Production: Consistent with other high-end tea, this black is made using only the terminal bud and top two leaves of the tea plant. By carefully handling the plucked budset in both harvesting and processing, the fragile bud is preserved through to the finished tea. This leads an unusually high bud count for a black tea, and it’s this bud that gives the tea its wonderful complexities. Check out this graphic for more on tea processing styles.

Region:  Nepal’s best-known tea growing regions are in the far eastern part of the country, bordering India and in the shadows of Mt. Everest. While tea has long been part of eastern Nepal’s past, it lacked the market access to establish its own identity. As a result, most Nepali tea has historically been sold as knock-off Darjeeling, given the two region’s nearly identical soils. The birth of an independent Nepali tea industry is being led by small-scale farmers whose families have moved fluidly throughout the region, long before Nepal and India were separate countries. As generations of community members traveled between eastern Nepal and northeastern India, many of Darjeeling’s Camellia sinensis saplings and secrets came with them. The emerging region is blending expertise with invention, and, in the process, paving a new model for tea in South Asia. Read our blog about this region here.
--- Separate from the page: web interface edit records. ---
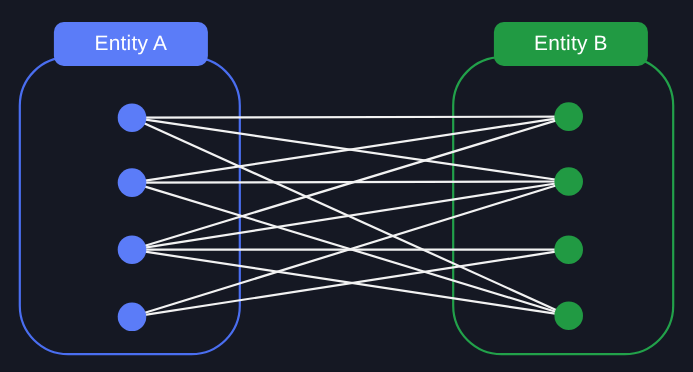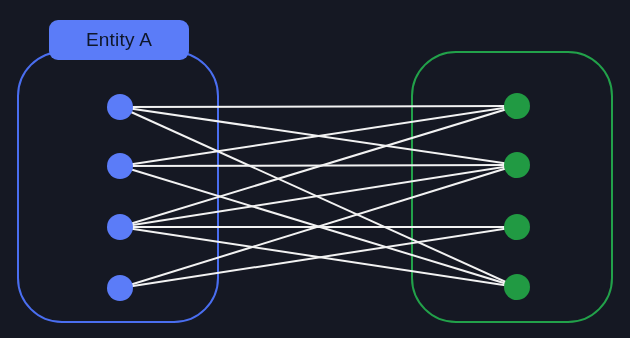--- a/index.html
+++ b/index.html
@@ -26,21 +26,21 @@
     width: 630px;
     height: 338px;
   }
   .group-label {
     position: absolute;
     display: flex;
     align-items: center;
     justify-content: center;
     height: 40px;
     border-radius: 9px;
-    color: #0f172a;
+    color: #ffffff;
     font-size: 19px;
     letter-spacing: 0.2px;
     z-index: 5;
     box-sizing: border-box;
     padding: 0 30px;
   }
   #label-a {
     left: 49px;
     top: 20px;
     min-width: 140px;
@@ -84,14 +84,15 @@
         <circle cx="120" cy="288" r="13" fill="#5b7cf8"></circle>
         <circle cx="517" cy="106" r="13" fill="#219a43"></circle>
         <circle cx="517" cy="165" r="13" fill="#219a43"></circle>
         <circle cx="517" cy="227" r="13" fill="#219a43"></circle>
         <circle cx="517" cy="287" r="13" fill="#219a43"></circle>
       </g>
   </svg>
 
   <div class="group-label" id="label-a">Entity A</div>
 
+  <div class="group-label" id="label-b">Entity B</div>
 
 </div>
 
 </body></html>

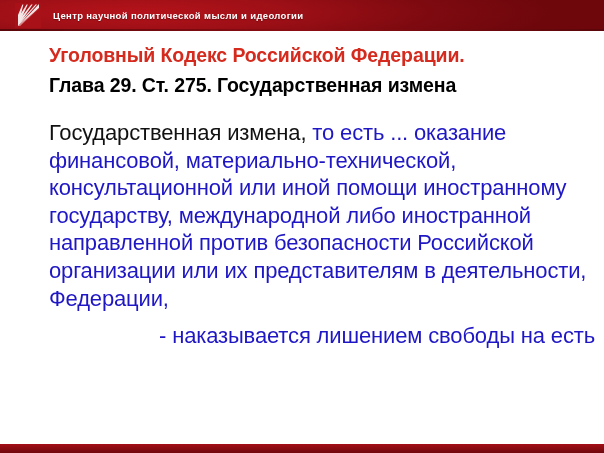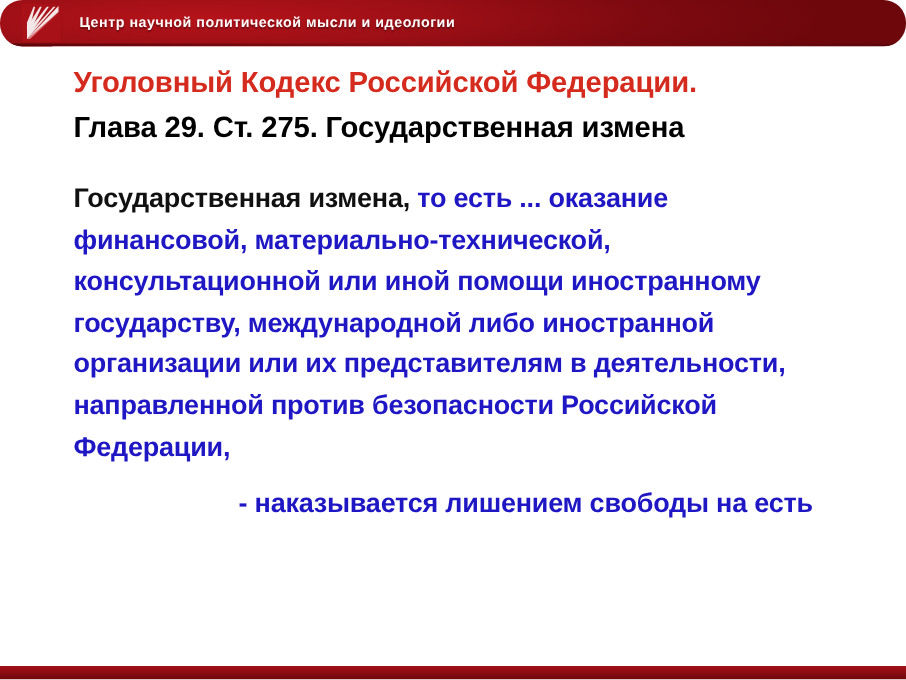--- a/index.html
+++ b/index.html
@@ -25,21 +25,20 @@
   .header {
     position: relative;
     width: 100%;
     height: 31px;
     flex: 0 0 31px;
     background:
       radial-gradient(ellipse 70% 160% at 22% 40%, #b5131a 0%, #9d0f16 38%, #7e0a10 70%, #6d070c 100%);
     display: flex;
     align-items: center;
     overflow: hidden;
-    border-radius: 15px;
   }
   .header::after {
     content: "";
     position: absolute;
     left: 0; right: 0; bottom: 0;
     height: 2px;
     background: linear-gradient(90deg, #5a060a 0%, #8d0d13 50%, #5a060a 100%);
   }
 
   .logo-mark {
@@ -86,22 +85,22 @@
   .title-line.second {
     color: #000000;
   }
 
   .body-block {
     margin-top: 19px;
   }
 
   .body-line {
     color: #1f17c4;
-    font-size: 18px;
-    font-weight: bold;
+    font-size: 22px;
+    font-weight: normal;
     line-height: 27.6px;
     white-space: nowrap;
     letter-spacing: -0.15px;
   }
   .body-line .lead {
     color: #111111;
   }
 
   .body-line.indent-1 {
     padding-left: 110px;
@@ -150,22 +149,22 @@
       <div class="title-line second">Глава 29. Ст. 275. Государственная измена</div>
     </div>
 
     <div class="body-block">
 
       <div class="body-line"><span class="lead">Государственная измена,</span><span> то есть ... оказание</span></div>
 
       <div class="body-line">финансовой, материально-технической,</div>
       <div class="body-line">консультационной или иной помощи иностранному</div>
       <div class="body-line">государству, международной либо иностранной</div>
+      <div class="body-line">направленной против безопасности Российской</div>
       <div class="body-line">организации или их представителям в деятельности,</div>
-      <div class="body-line">направленной против безопасности Российской</div>
       <div class="body-line">Федерации,</div>
 
       <div class="body-line indent-1">- наказывается лишением свободы на есть</div>
 
     </div>
 
   </div>
 
   <div class="footer-bar"></div>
Tea Makers: In the early 1990s, three villages on three hillsides banded together and began growing tea. They named themselves Tinjure in homage to their geography -- Tin (“teen”) means three, and jure (“joo-ray”) means hills. The new Tinjure Cooperative sold its harvested green leaf to nearby established Nepal tea gardens, including Kanchenjunga Tea Estate, whose teas we also carry. In 2013, the Tinjure Cooperative raised funds to establish their own processing facility to craft their own tea from the green leaf they harvest. Today, the Tinjure Cooperative is 240 members strong.

Impact: The Tinjure Cooperative is Nepal’s first cooperatively owned and operated factory. By processing their own teas, farmers at Tinjure earn 20 times more than they did when selling the same green leaf to privately run factories. Tinjure’s board of directors, comprised of both women and men, is actively organizing and guiding other communities. Helping transform Nepali tea farmers into the more profitable part of the business--tea makers. 

Packaging: Our teas come in resealable standup pouches with strong moisture and oxygen barriers. All our pouches are made with at least 20% post-consumer recycled milk jugs and water bottles. They are infinitely reusable although not recyclable. They are essentially high-end resealable bags. After you have finished your tea, wash and reuse them to store your car snacks, carry your favorite trail-mix on a hike, or even store odds and ends such as art and craft supplies, batteries and toiletries.